この本は最近日本で嫌われている自虐史観なるものを彷彿とします。しかし、まさに半藤氏がこの本で指摘したのは、自らの問題点を省みず避けるようにして、むしろ根拠のない自信と熱狂へと走る国民性でした。そして、歴史に学ぶことが重要であるとしています。しかし、実際には当時と全てが同じ状況ではないし、今後仮に世界的に戦時下に突入するにしても、全く違う形態となることが予想されます。つまり、大筋は同じような流れになるが、表面的には私たちはそれを戦争と認識できない可能性もあるのです。
私たちは過去の歴史に学ぶと同時に、程度や形態の違う戦争への突入を予測する必要があると思います。私はこれまで、戦前昭和の歴史を、5冊の本で紐解いてきました。その中で現代と共通するのは、世界的恐慌と格差の拡大、新興国の台頭と技術的転換、グローバリズムとブロック化、などです。これらの共通点に対し、異なる側面として、当時よりも圧倒的に進化した機械文明と、それによる完全な個の接続があります。
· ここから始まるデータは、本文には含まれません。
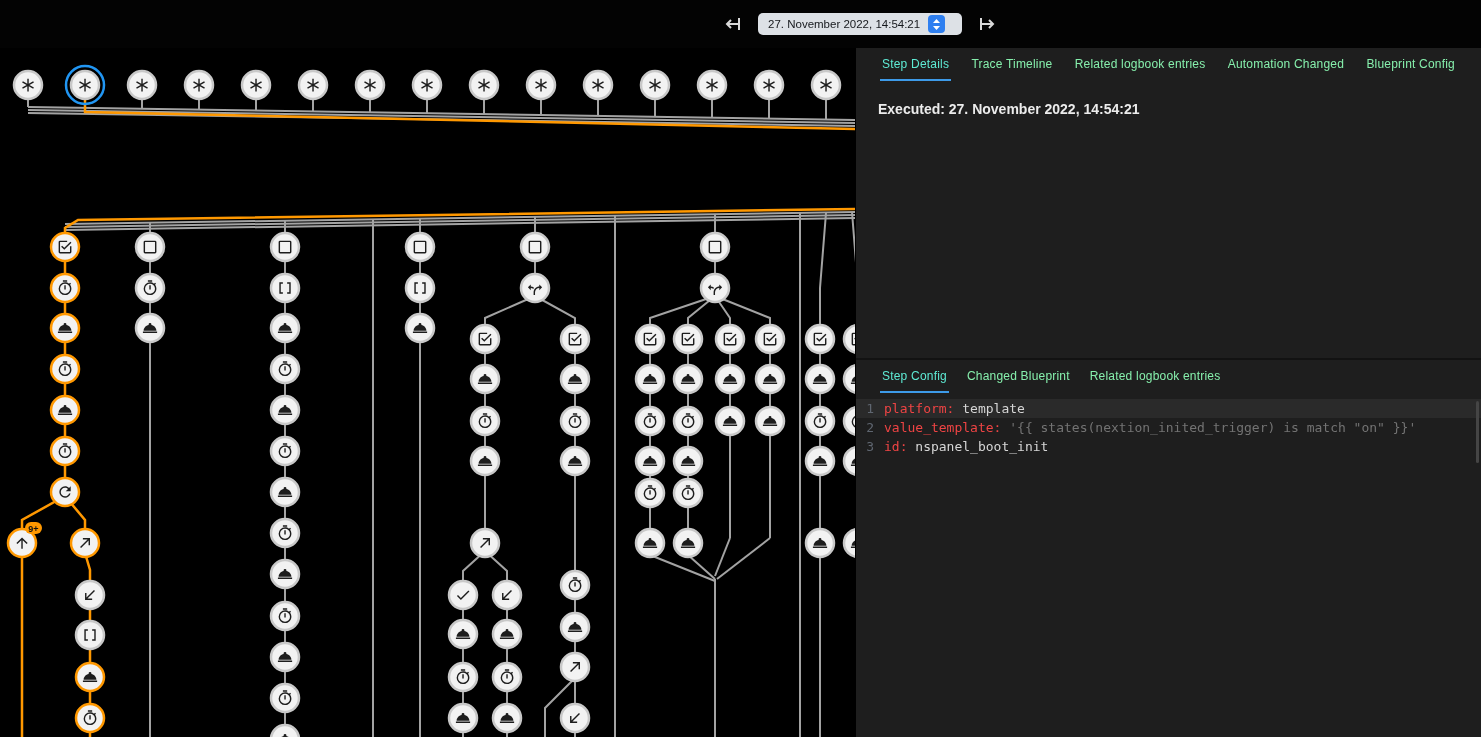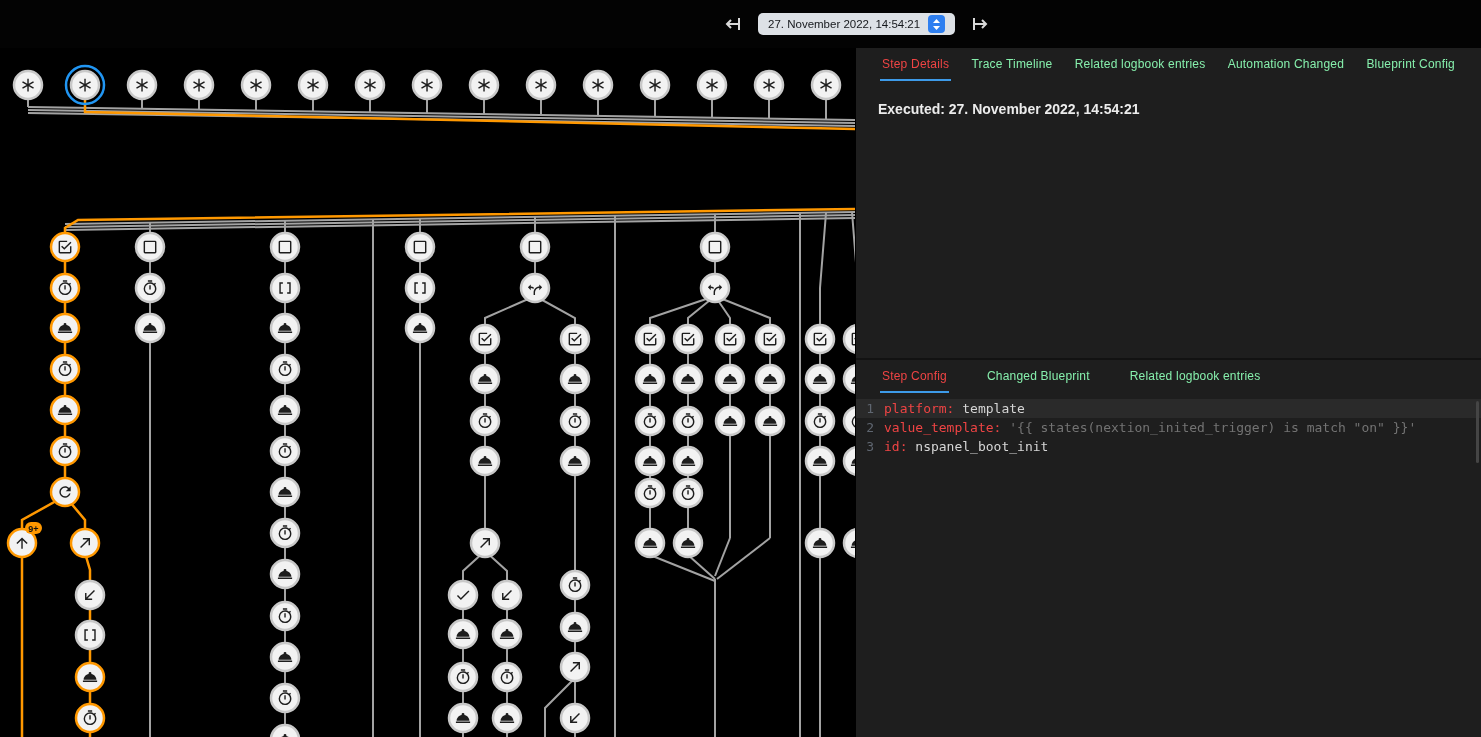--- a/index.html
+++ b/index.html
@@ -11,7 +11,7 @@
   .run-nav{position:absolute;left:722px;top:0;height:48px;display:flex;align-items:center;gap:14px;}
   .nav-arrow{background:none;border:none;padding:0;display:flex;align-items:center;cursor:pointer;}
   .run-select{background:#dde1e6;border-radius:5px;height:22px;display:flex;align-items:center;
-              padding:0 10px 0 10px;gap:8px;cursor:pointer;}
+              padding:0 17px 0 10px;gap:8px;cursor:pointer;}
   .run-select .value{font-size:11.5px;color:#15181c;white-space:nowrap;}
   .stepper{width:17px;height:18px;background:#2e7ff0;border-radius:4px;display:flex;
            align-items:center;justify-content:center;}

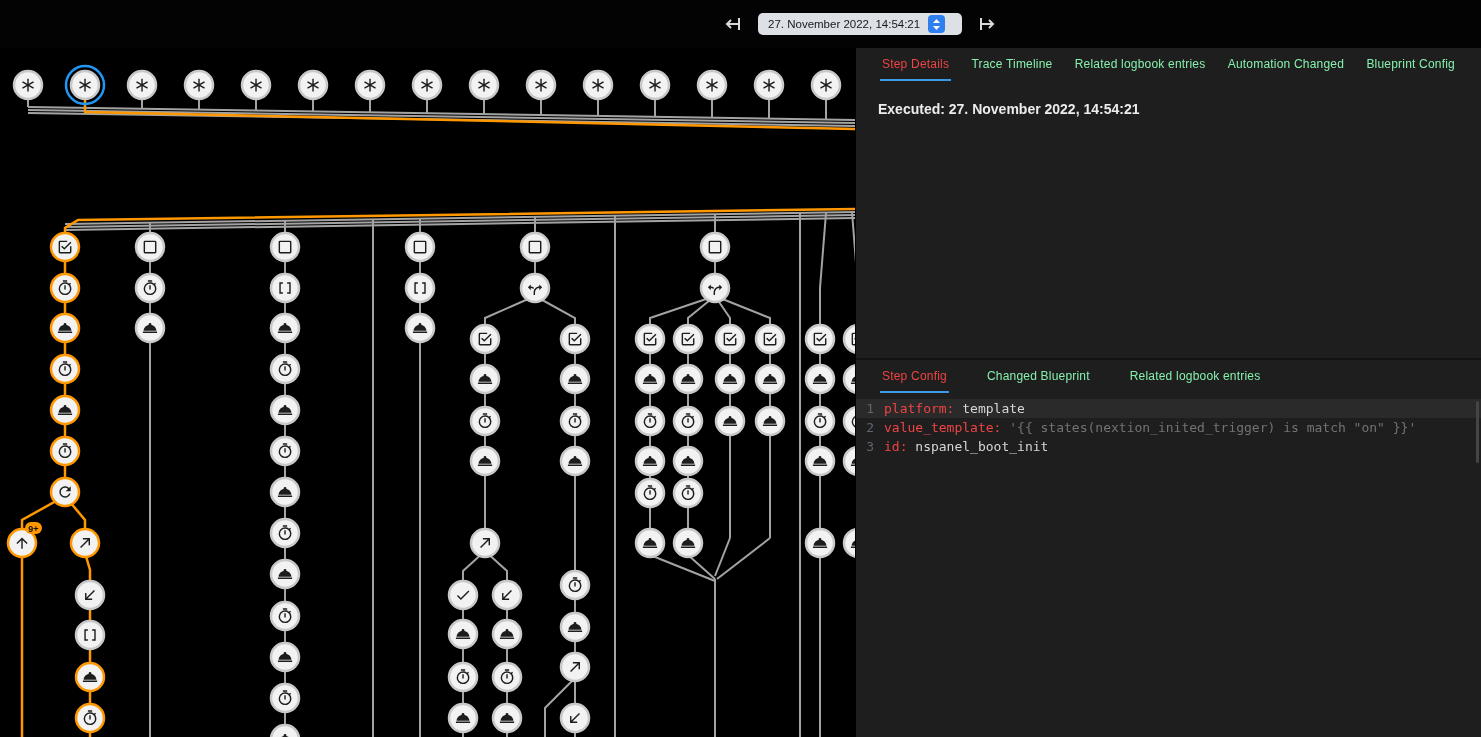--- a/index.html
+++ b/index.html
@@ -27,7 +27,7 @@
   .config-tabs{justify-content:flex-start;gap:36px;}
   .tab{font-family:inherit;font-size:12px;color:#86efac;background:none;border:none;
        border-bottom:2px solid transparent;padding:0 2px;cursor:pointer;letter-spacing:.2px;}
-  .tab.active{color:#ef4444;}
+  .tab.active{color:#5eead4;}
   .step-details{height:277px;flex:0 0 auto;}
   .step-details p{margin:20px 0 0 22px;font-size:14px;color:#ececec;font-weight:bold;}
   .config-section{flex:1;border-top:2px solid #121212;display:flex;flex-direction:column;position:relative;}

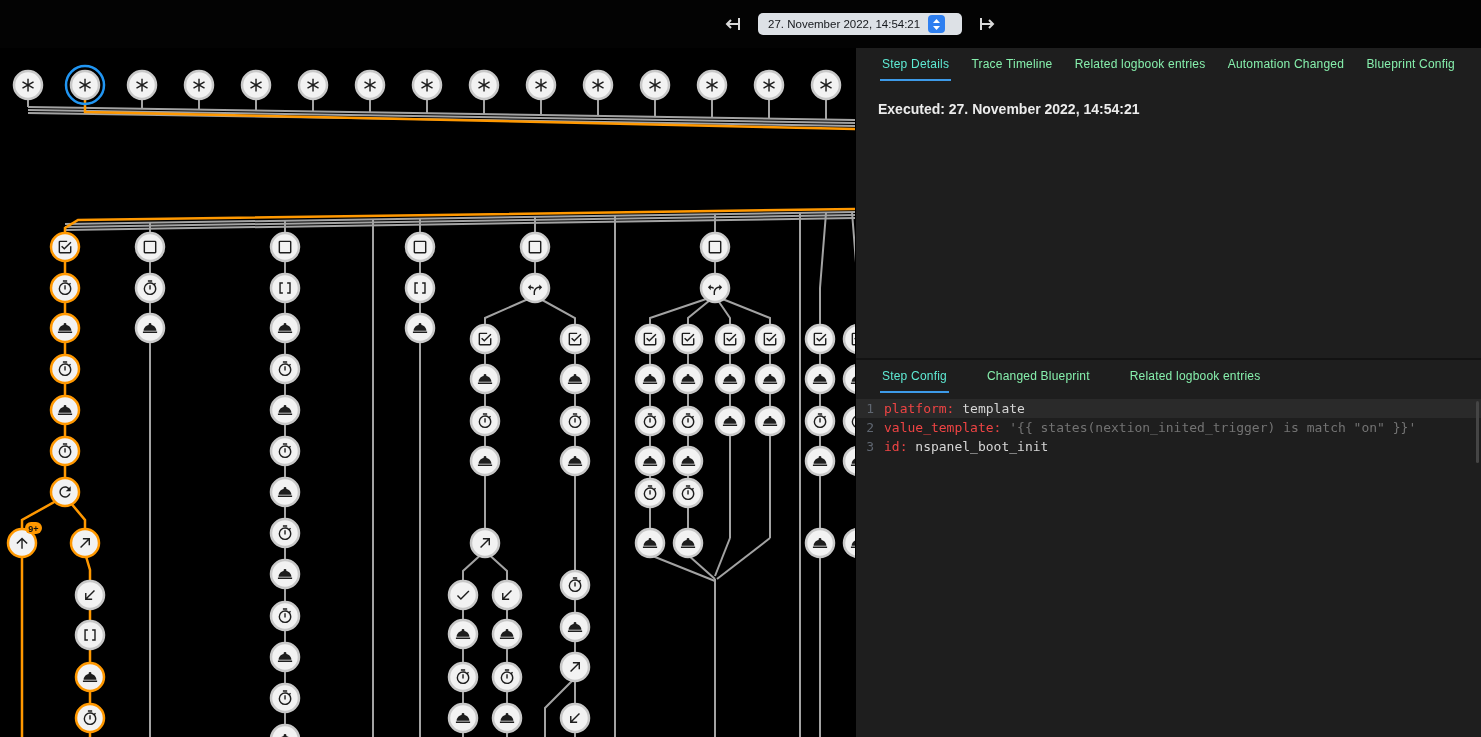--- a/index.html
+++ b/index.html
@@ -24,7 +24,7 @@
          display:flex;flex-direction:column;}
   .panel-tabs{height:33px;display:flex;align-items:stretch;justify-content:space-between;
               padding:0 24px;flex:0 0 auto;}
-  .config-tabs{justify-content:flex-start;gap:36px;}
+  .config-tabs{justify-content:flex-start;gap:16px;}
   .tab{font-family:inherit;font-size:12px;color:#86efac;background:none;border:none;
        border-bottom:2px solid transparent;padding:0 2px;cursor:pointer;letter-spacing:.2px;}
   .tab.active{color:#5eead4;}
そして、新たな戦争は兵器がより高度となり、ロボット兵器がその主役をなすだろうといわれています。
これまで、五冊の書籍を資料として読み、そのために記事は引用とその引用箇所に対するコメントという形で記事にしてきました。今後の記事では、格差や貧困と戦争との関係を明らかにし、そして、ロボット兵器による新たな戦争がどのように起こるかを、いくつかの書籍を参考にしながら考察していきたいと考えています。